Anxiété

Un patient anxieux présente à la fois des troubles :
– psychiques : inquiétude envahissante, p.ex., peur d’être atteint d’une maladie grave, peur sans objet défini, phobies
– comportementaux : nervosité, conduite d’évitement, tendance à l’isolement, irritabilité
– somatiques : p.ex., bouche sèche, « gorge nouée »; parfois plaintes physiques multiples et inexpliquées (sensation de malaise général, bouffées de chaleur ou frissons, douleurs diffuses, etc.)
– de la concentration, du sommeil (difficulté d’endormissement, cauchemars récurrents)

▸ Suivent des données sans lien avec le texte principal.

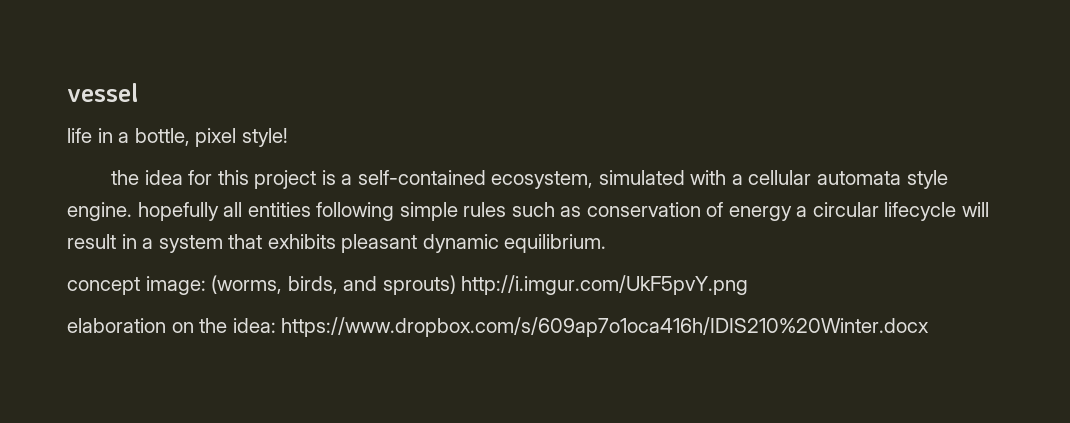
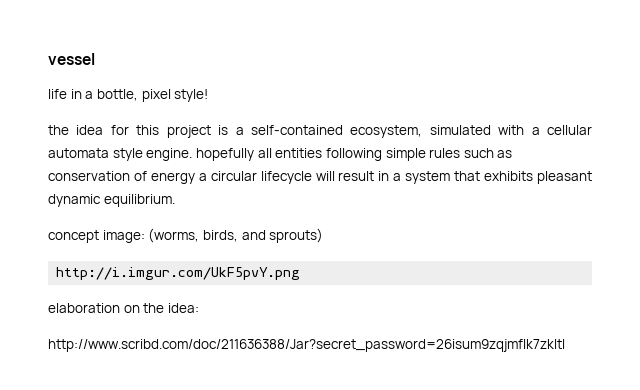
(456, 285) none -> (324, 235) //
[281,317,930,337] https://www.dropbox.com/s/609ap7o1oca416h/IDIS210%20Winter.docx -> [48,339,565,352] // http://www.scribd.com/doc/211636388/Jar?secret_password=26isum9zqjmflk7zkltl

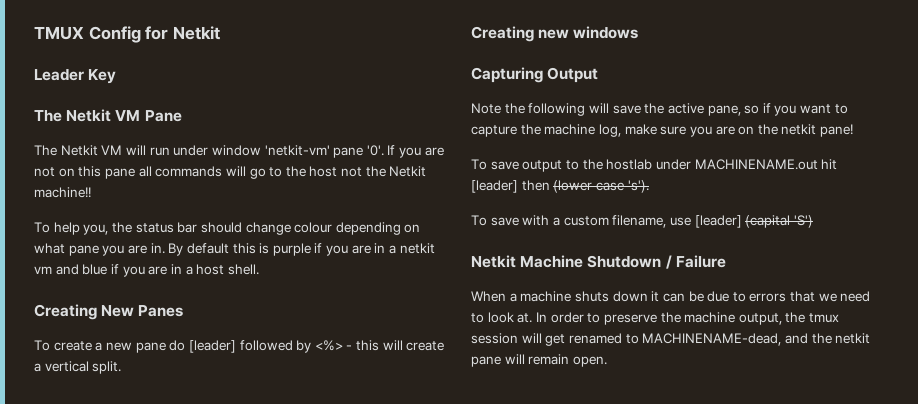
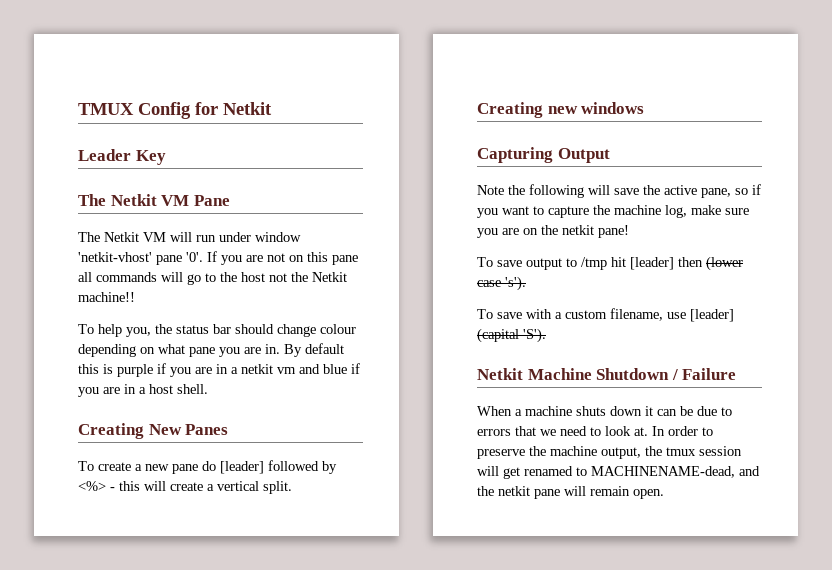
[264,145,330,156] 'netkit-vm' -> [78,252,152,262] 'netkit-vhost'
[582,159,818,170] the hostlab under MACHINENAME.out -> [581,257,607,270] /tmp
[793,215,813,228] 'S') -> [523,328,546,343] 'S').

Les troubles anxieux sont fréquents dans les dépressions, les syndromes post-traumatiques et les psychoses. Ils peuvent aussi être isolés, sans autre trouble psychique associé. Souvent, les troubles anxieux surviennent dans les suites immédiates d’un évènement de vie difficile. Les plaintes physiques multiples et inexpliquées sont fréquentes chez les réfugiés.

Conduite à tenir

Essayer de déterminer l’origine de l’anxiété et de rassurer le patient (sans minimiser la détresse ou les symptômes). Si nécessaire, utiliser des techniques simples de relaxation pour réduire les symptômes1 .

Si les symptômes sont exacerbés (p.ex., tachycardie, sensation d’étouffement, peur de mourir ou de « devenir fou », agitation ou au contraire prostration), il peut être nécessaire d’utiliser du diazépam : 5 à 10 mg PO ou 10 mg IM, à renouveler éventuellement une heure après.

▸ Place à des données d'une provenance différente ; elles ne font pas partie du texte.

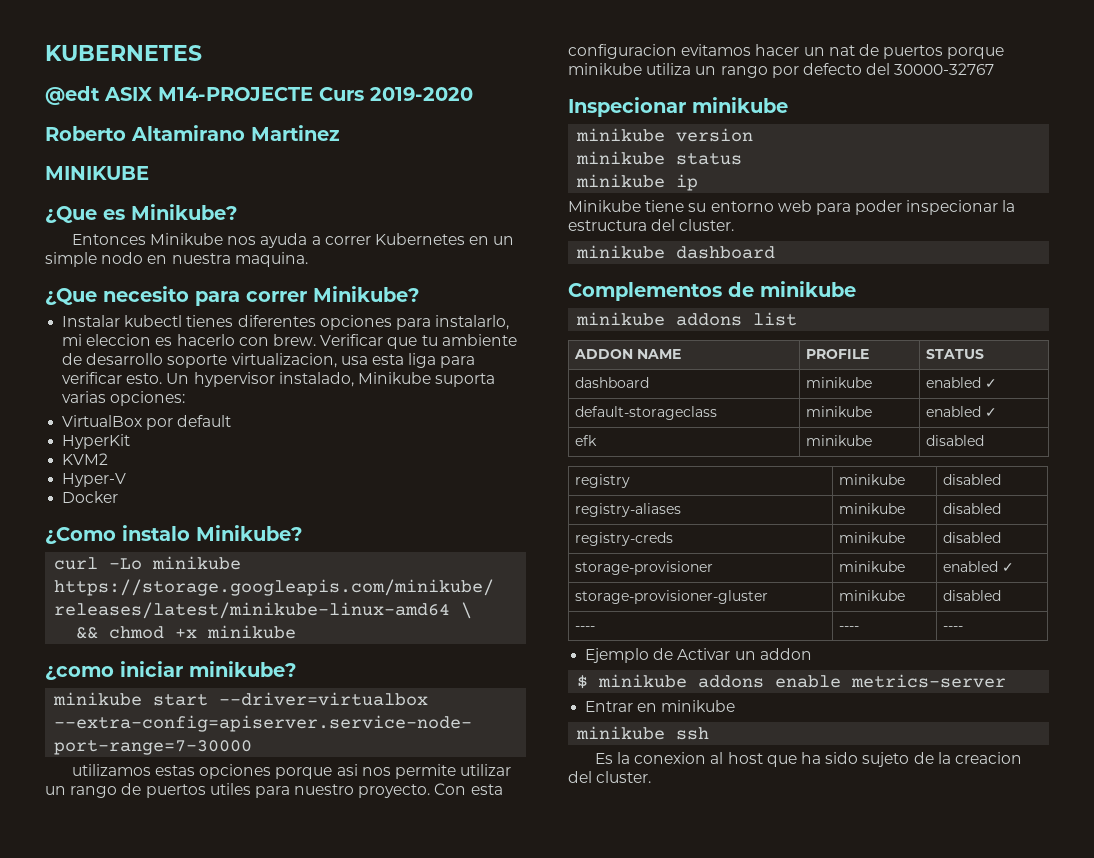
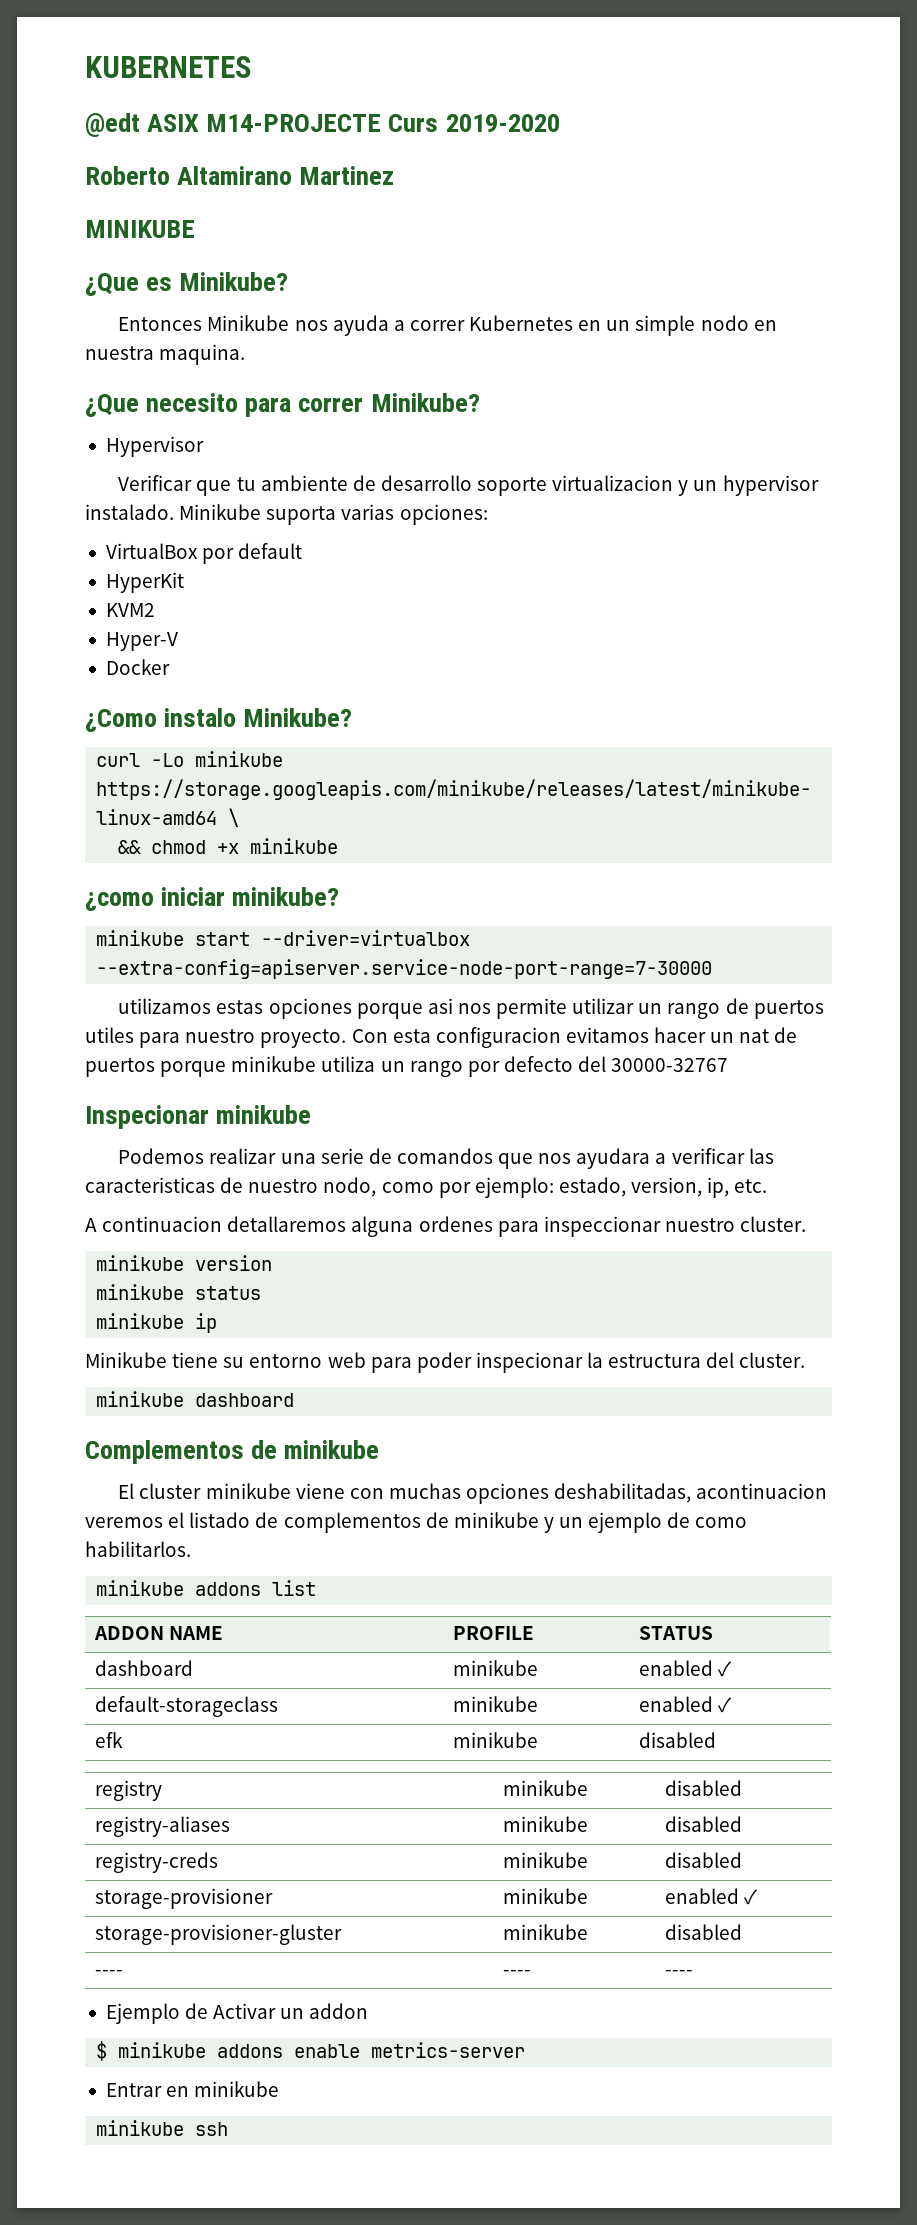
[62,315,510,330] [62,334,316,346] Instalar kubectl tienes diferentes opciones para instalarlo, mi eleccion es hacerlo con brew. -> [105,436,204,457] Hypervisor //
[231,353,476,368] [62,372,354,387] virtualizacion, usa esta liga para verificar esto. Un hypervisor instalado, -> [552,475,819,496] [85,504,174,520] virtualizacion y un hypervisor instalado.
(788, 105) none -> [118,1148,774,1169] [85,1177,768,1198] [85,1216,807,1237] // Podemos realizar una serie de comandos que nos ayudara a verificar las caracteristicas de nuestro nodo, como por ejemplo: estado, version, ip, etc. // A continuacion detallaremos alguna ordenes para inspeccionar nuestro cluster.
(856, 289) none -> [118,1483,828,1504] [85,1512,748,1533] [85,1541,191,1557] // El cluster minikube viene con muchas opciones deshabilitadas, acontinuacion veremos el listado de complementos de minikube y un ejemplo de como habilitarlos.
[594,752,1022,767] [568,771,652,783] // Es la conexion al host que ha sido sujeto de la creacion del cluster. -> (229, 2129) none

Un trouble anxieux aigu sévère peut justifier un traitement court (max. 1 à 2 semaines) par :
diazépam PO : 2,5 à 5 mg 2 fois par jour en réduisant la dose de moitié dans les derniers jours précédant l’arrêt du traitement
ou
hydroxyzine PO : 25 à 50 mg 2 fois par jour (max. 100 mg par jour)
Si l’anxiété réapparaît à l’arrêt du traitement, ne pas ré-administrer de diazépam ou d’hydroxyzine. Reconsidérer l'installation d'un trouble dépressif ou post-traumatique (voir Syndromes post-traumatiques et Dépression).

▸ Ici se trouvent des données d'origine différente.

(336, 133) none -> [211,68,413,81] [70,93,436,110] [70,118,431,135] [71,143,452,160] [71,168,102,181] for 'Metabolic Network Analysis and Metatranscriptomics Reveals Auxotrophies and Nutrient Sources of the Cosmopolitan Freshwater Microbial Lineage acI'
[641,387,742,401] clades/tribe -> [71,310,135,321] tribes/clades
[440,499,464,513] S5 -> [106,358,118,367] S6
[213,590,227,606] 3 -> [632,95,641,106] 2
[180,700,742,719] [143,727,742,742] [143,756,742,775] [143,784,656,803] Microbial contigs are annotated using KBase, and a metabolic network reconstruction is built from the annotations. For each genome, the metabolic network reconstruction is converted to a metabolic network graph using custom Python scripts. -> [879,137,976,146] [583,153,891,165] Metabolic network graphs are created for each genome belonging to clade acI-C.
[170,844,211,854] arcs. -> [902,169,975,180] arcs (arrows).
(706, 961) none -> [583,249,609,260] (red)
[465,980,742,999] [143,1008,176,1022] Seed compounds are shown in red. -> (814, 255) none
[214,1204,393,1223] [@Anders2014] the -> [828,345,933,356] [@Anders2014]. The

En cas de troubles anxieux généralisés (durables), utiliser plutôt un antidépresseur anxiolytique (paroxétine PO : 10 à 20 mg max. une fois par jour au coucher), à poursuivre pendant 2 à 3 mois après la disparition des troubles, avec un arrêt très progressif en au moins 2 semaines.


Footnotes
Ref Notes
1 Par exemple, en cas de polypnée, utiliser une technique de régulation du rythme respiratoire : installer le patient en position confortable, les yeux fermés. L’aider à se concentrer sur sa respiration pour qu’elle devienne plus calme et régulière, avec des cycles respiratoires en trois temps : inspiration (compter jusqu’à 3), expiration (idem), pause (idem), etc.